Home U.S. Coin Forum

Truly amazing detector find- grading/pricing opinions solicited (update: for sale on B/S/T now)

lordmarcovanlordmarcovan Posts: 43,530 ✭✭✭✭✭
A pal of mine found this 1798/7 S-152 cent just north of here on Sunday, and I got it from him in a swap (I gave up some gold, but consider myself to have gotten this coin for a song.) Sometimes some truly amazing Draped cents come out of the ground here, as long as they were in well-drained soil. I've only dug one Draped cent myself, but it was corroded into a brown slug, and only identifiable by Liberty's hair bow. (I have found one other large cent so far- an OK 1837- meaning I have actually found more colonial copper than I have US large cents). My buddy Billy, who found this, claims to have also gotten a nice 1775 British halfpenny from the same hole. Amazingly, Billy claims to have seen 1794-95 Liberty Cap cents in similar condition, found by someone else!
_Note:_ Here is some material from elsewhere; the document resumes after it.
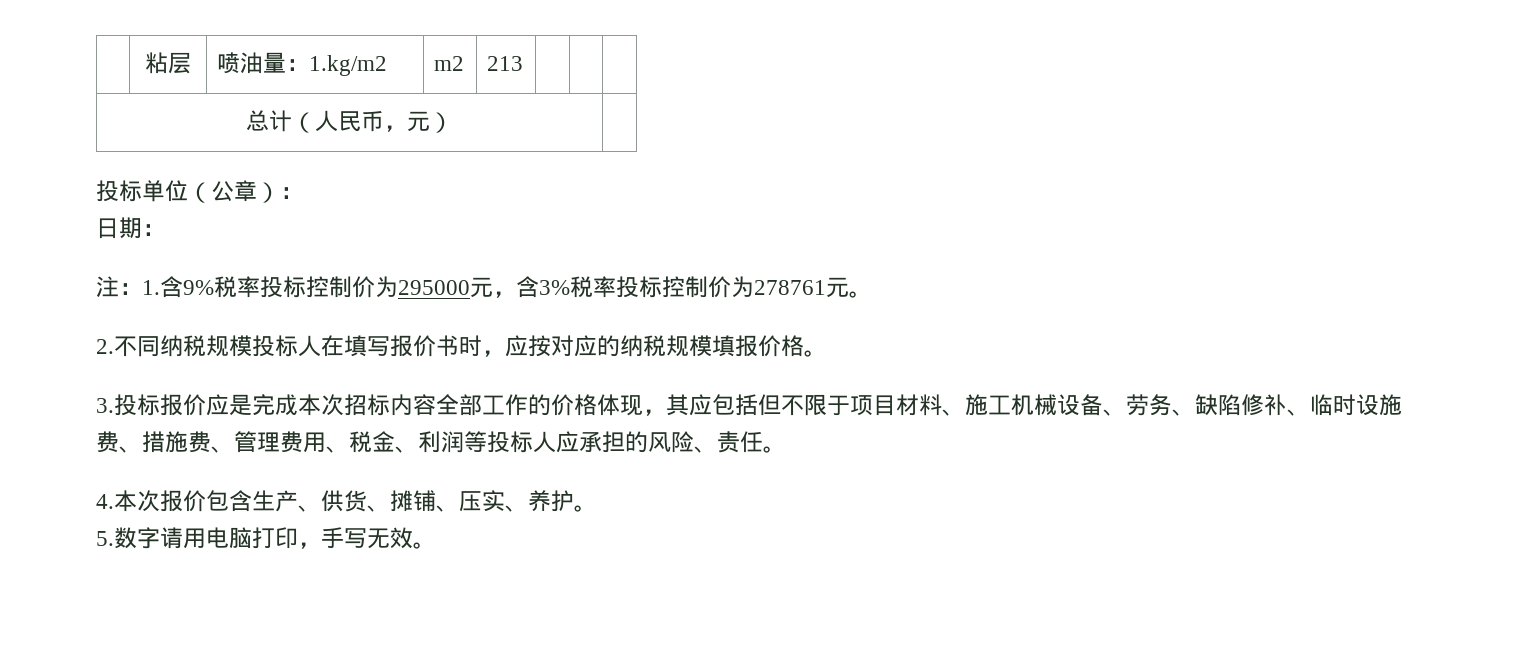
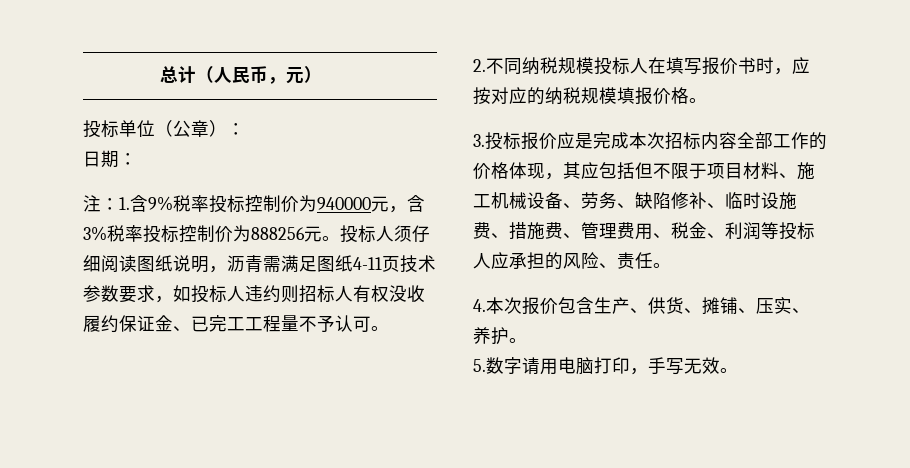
- | 粘层 | 喷油量：1.kg/m2 | m2 | 213 | | |
- 注：1.含9%税率投标控制价为295000元，含3%税率投标控制价为278761元。
+ 注：1.含9%税率投标控制价为940000元，含3%税率投标控制价为888256元。投标人须仔细阅读图纸说明，沥青需满足图纸4-11页技术参数要求，如投标人违约则招标人有权没收履约保证金、已完工工程量不予认可。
Anyway, I checked out the 1965 edition of Sheldon's Penny Whimsy to attribute this (our public library actually has a copy!), and am fairly comfortable with the S-152 attribution. The S-152 is the most common of the 1798/7 overdates, but all the overdates must be rare in high grade, as I see EF40 examples list for $3,500-4,000 ... and I personally would call this one an easy AU50! It would not slab at PCGS/NGC without bodybagging, I don't think, so it may go off to ANACS, if don't keep it raw.

What I am wondering is this: what do you suppose ANACS would net grade this thing at? I do think it would net grade for the little bit of porosity, but I've seen worse, and you have to admit this thing is incredible for something that lay buried in the dirt 200 years. I would love to hear opinions on this, particularly from EAC members. What would you grade it at, and what would a proper net grade be? I don't think a net grade of EF40 is too unrealistic. Am I dreaming, here?
I'd also be interested to hear what you think the coin's real-world value should be. If it net grades to EF40, say, does this really mean I have a $3,000+ coin? I don't want to count my chickens before they hatch. I'll probably sell the coin, but it is tempting to keep it, too.


Explore collections of lordmarcovan on CollecOnline, management, safe-keeping, sharing and valuation solution for art piece and collectibles.

Comments

  • lordmarcovanlordmarcovan Posts: 43,530 ✭✭✭✭✭
    PCGS priceguide: $4,225 in EF40, unlisted any higher
    Numismedia: $660 in F12, unlisted any higher
    Red Book: $3,500 in EF40, unlisted any higher

    Hmm.

    I have less than $500 worth of swapping stock invested in the coin.

    Explore collections of lordmarcovan on CollecOnline, management, safe-keeping, sharing and valuation solution for art piece and collectibles.
  • PlacidPlacid Posts: 11,299 ✭✭✭
    Great find.
    Can you get a brighter picture it's really dark.
  • lordmarcovanlordmarcovan Posts: 43,530 ✭✭✭✭✭
    I'll have to tweak the picture a little and upload it again. I didn't mean for it to be quite that large.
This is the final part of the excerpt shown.